As development continues and housing estates are built adjacent to green belts, the likelihood of wild encounters, such as monkey attacks could go up, say experts.
With nature areas being encroached by urbanisation, it is believed that less space is left for wildlife. The Segar area in Bukit Panjang is one recent example.
Since last October, the Agri-Food and Veterinary Authority (AVA) has received about 160 pieces of feedback on monkey attacks and nuisance in the estate.
The agency has deemed the monkey situation a public safety risk, adding that it has been conducting monkey control operations there. It is aware of five reported monkey attacks in the Segar area this week.
Holland-Bukit Timah GRC MP Liang Eng Hwa said: "While it is not uncommon for monkeys to appear at the estate, given our proximity to the nature reserve, this recent encounter has been the most serious, with incidents of residents being bitten by the monkey."
The Segar area is near the Central Catchment Nature Reserve.
Wildlife rescue group Animal Concerns Research and Education Society (Acres) said such wild encounters "will become inevitable, as the animals will use the green corridors adjacent to housing estates".
Experts noted that "hot spots" for conflicts between wildlife and humans often include areas near large swathes of nature, such as Bukit Timah Hill.

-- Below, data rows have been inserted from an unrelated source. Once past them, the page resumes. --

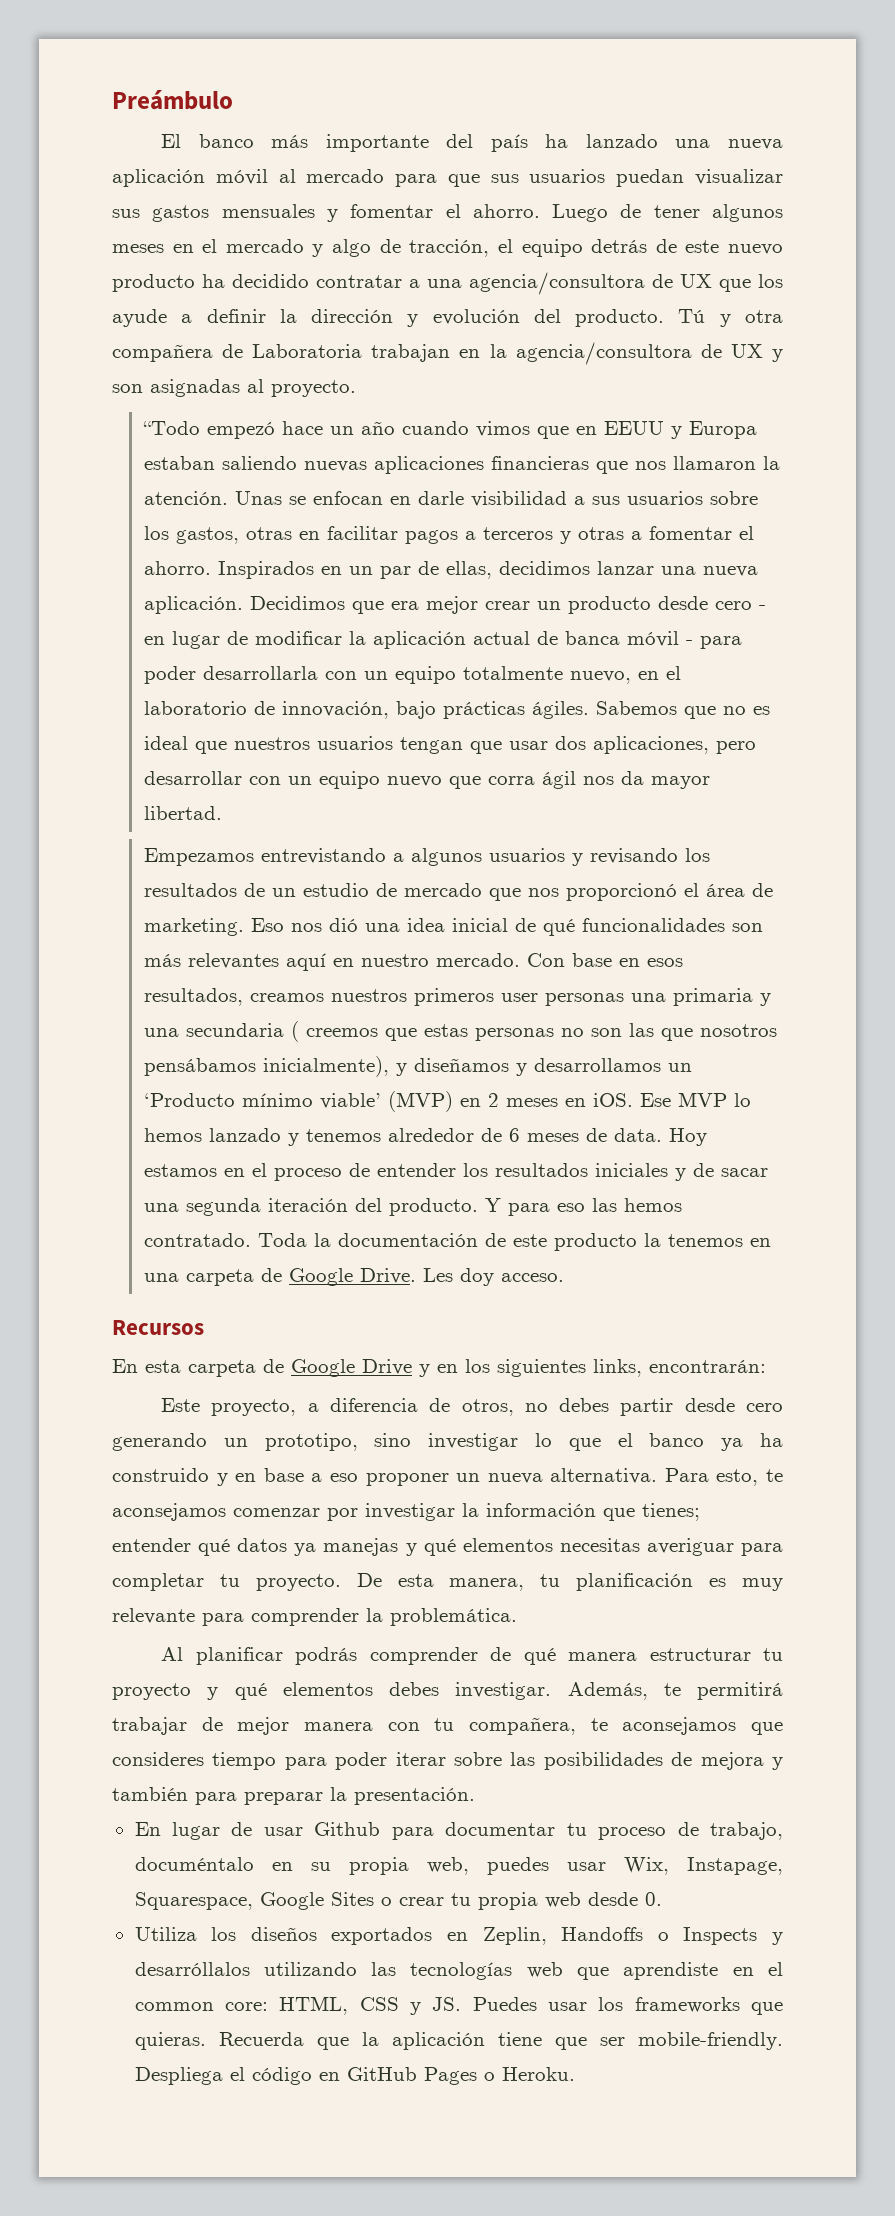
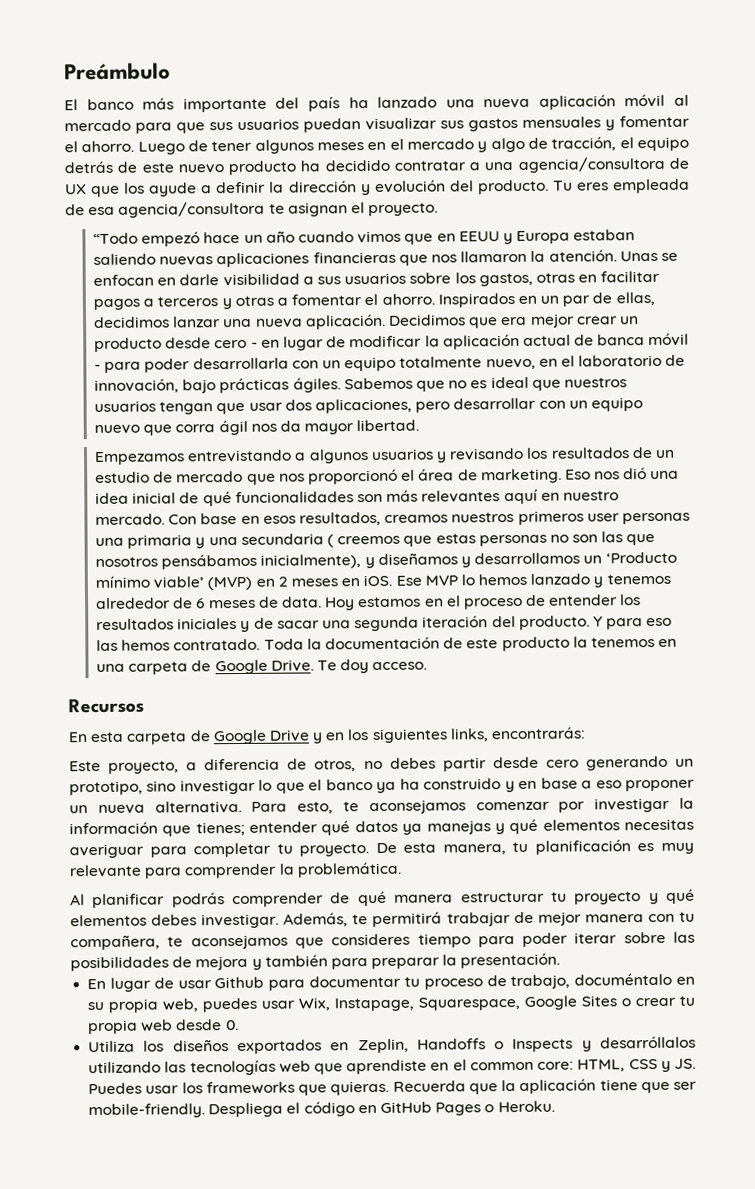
- Tú y otra compañera de Laboratoria trabajan en la agencia/consultora de UX y son asignadas al proyecto.
+ Tu eres empleada de esa agencia/consultora te asignan el proyecto.
- Les doy acceso.
+ Te doy acceso.
- En esta carpeta de Google Drive y en los siguientes links, encontrarán:
+ En esta carpeta de Google Drive y en los siguientes links, encontrarás:

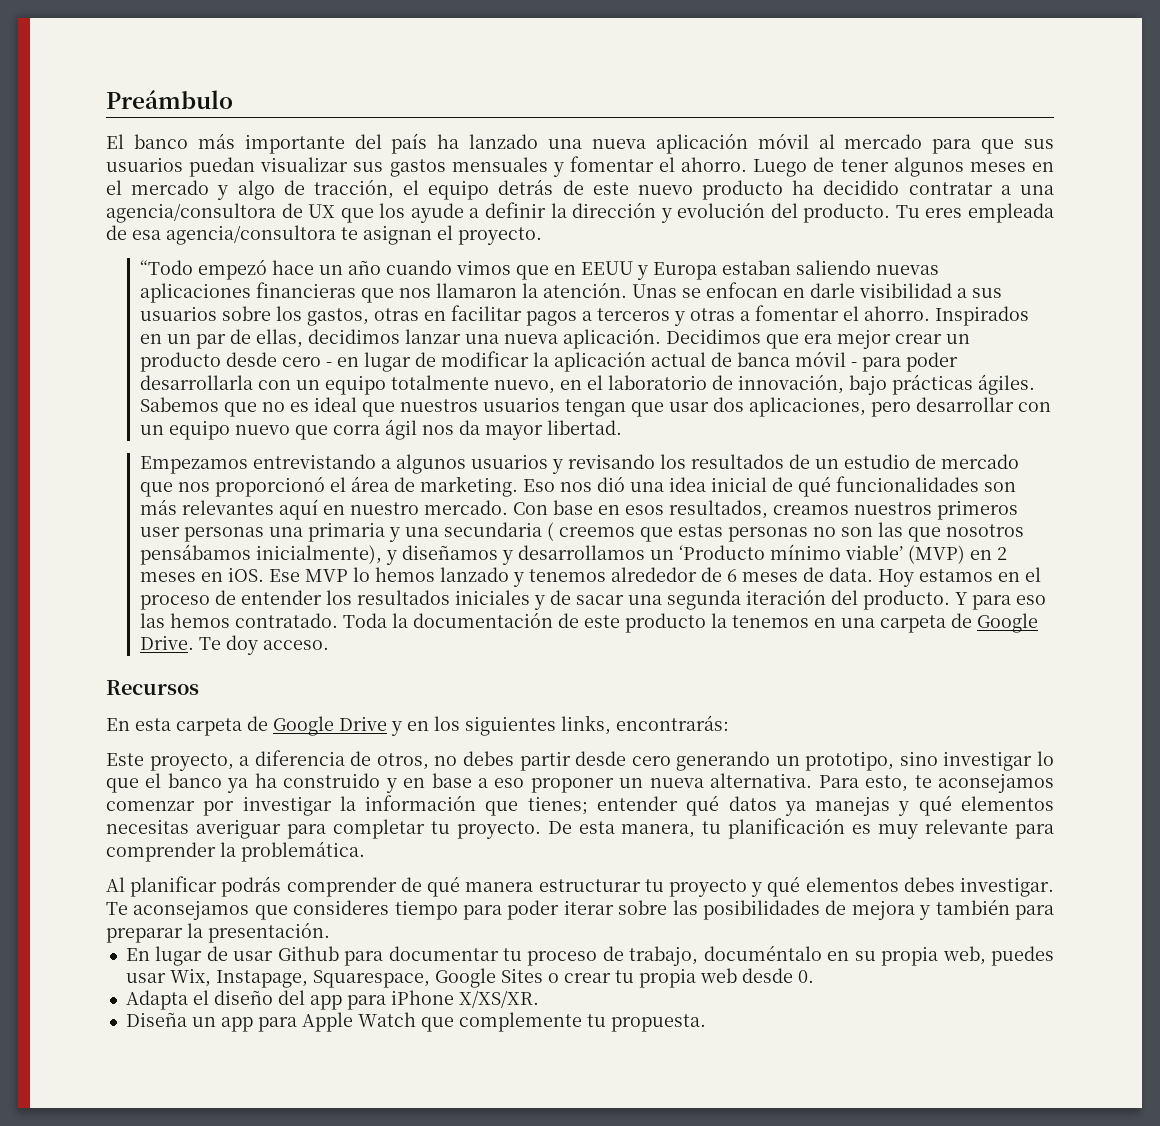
- Además, te permitirá trabajar de mejor manera con tu compañera, te aconsejamos que consideres tiempo para poder iterar sobre las posibilidades de mejora y también para preparar la presentación.
+ Te aconsejamos que consideres tiempo para poder iterar sobre las posibilidades de mejora y también para preparar la presentación.
- Utiliza los diseños exportados en Zeplin, Handoffs o Inspects y desarróllalos utilizando las tecnologías web que aprendiste en el common core: HTML, CSS y JS. Puedes usar los frameworks que quieras. Recuerda que la aplicación tiene que ser mobile-friendly. Despliega el código en GitHub Pages o Heroku.
+ Adapta el diseño del app para iPhone X/XS/XR.
+ Diseña un app para Apple Watch que complemente tu propuesta.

Mr Ben Lee, founder of nature conservation group Nature Trekker, said one problem is that the public may resort to feeding the wild animals.
"The monkeys become reliant," he said. "They may end up becoming aggressive."
In the Segar area, the monkey is so emboldened that it has been entering flats through the windows, stealing food and making a mess in residents' homes. Some people have also been bitten by it.
Acres said in a Facebook post yesterday that the behaviour of the monkey has been altered due to public feeding and harassment.
The Straits Times understands that the public has been feeding and provoking the monkey, such as throwing stuff at it. AVA said it is working with Acres to safely remove the monkey.
However, catching these intelligent creatures can be challenging.
"The many high-rise buildings in the area also make it easy for the monkeys to be out of reach by climbing up the blocks," it said.
The authority has worked with the Holland-Bukit Panjang Town Council to prune trees and harvest fruits from trees in the estate to mitigate the situation.
Meanwhile, AVA advised that residents can make their premises less attractive to monkeys by keeping food items out of sight and practising good refuse management.